» About this exercise
Output exactly the lines that run from the line with "Vintage hand carved" to the end of the material, both ends included, and no other lines.

» Records for the task
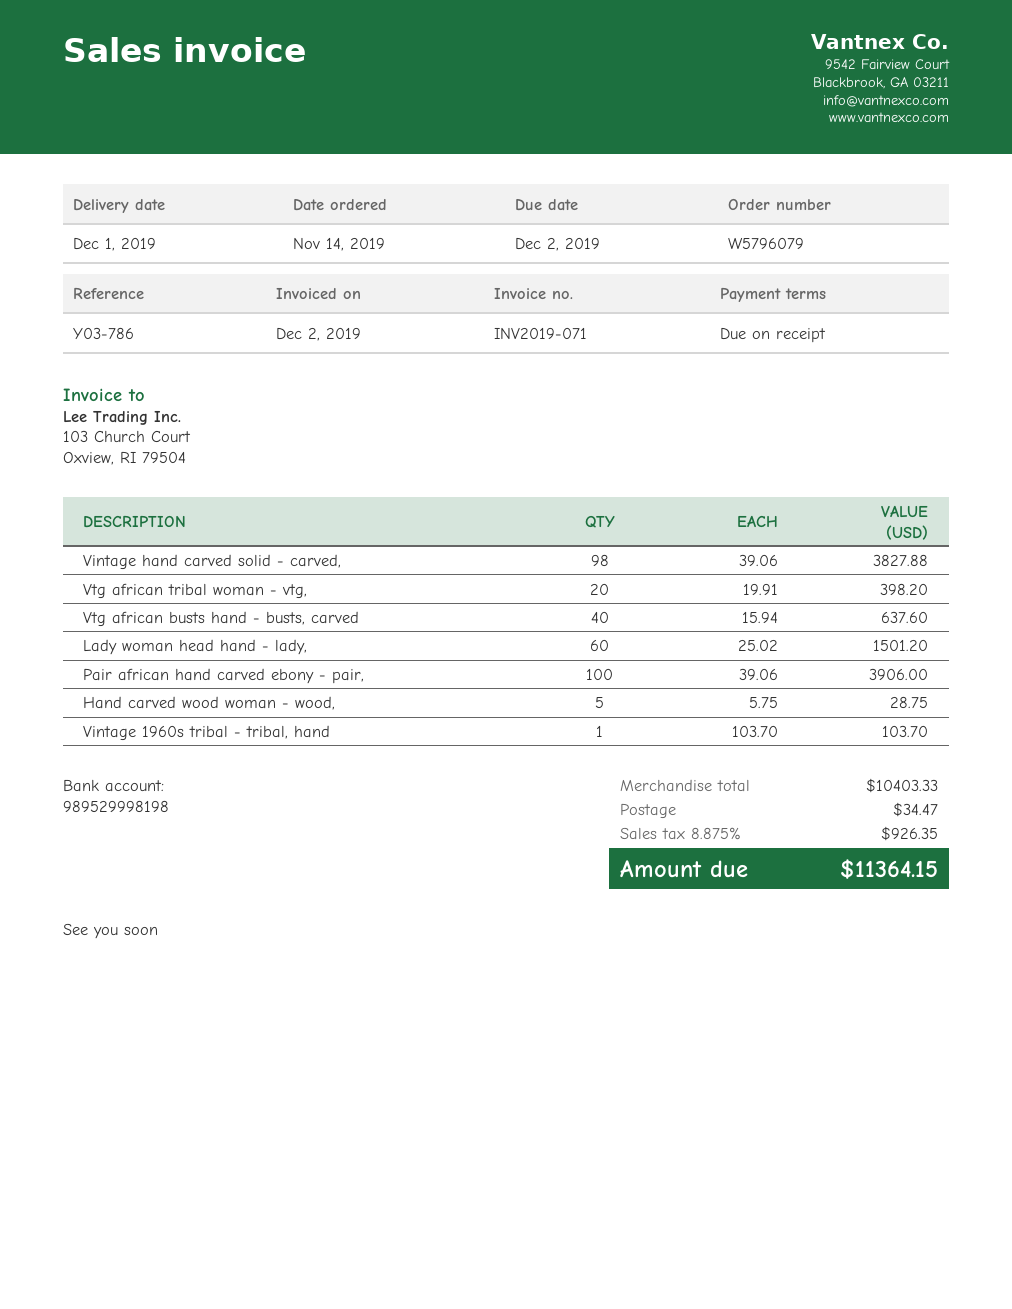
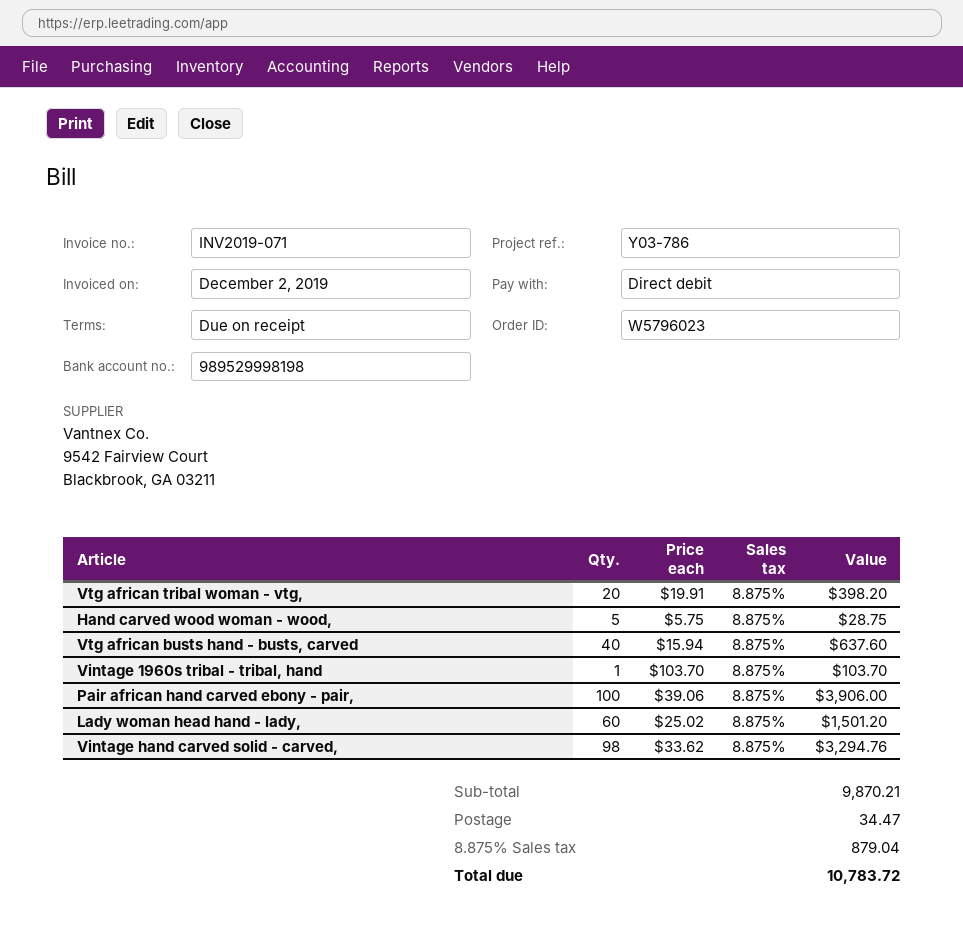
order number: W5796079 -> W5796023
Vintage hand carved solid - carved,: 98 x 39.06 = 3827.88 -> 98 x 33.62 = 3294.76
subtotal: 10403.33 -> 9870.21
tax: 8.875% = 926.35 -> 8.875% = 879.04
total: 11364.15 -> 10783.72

» Response area
Vintage hand carved solid - carved,: 98 x 39.06 = 3827.88 -> 98 x 33.62 = 3294.76
subtotal: 10403.33 -> 9870.21
tax: 8.875% = 926.35 -> 8.875% = 879.04
total: 11364.15 -> 10783.72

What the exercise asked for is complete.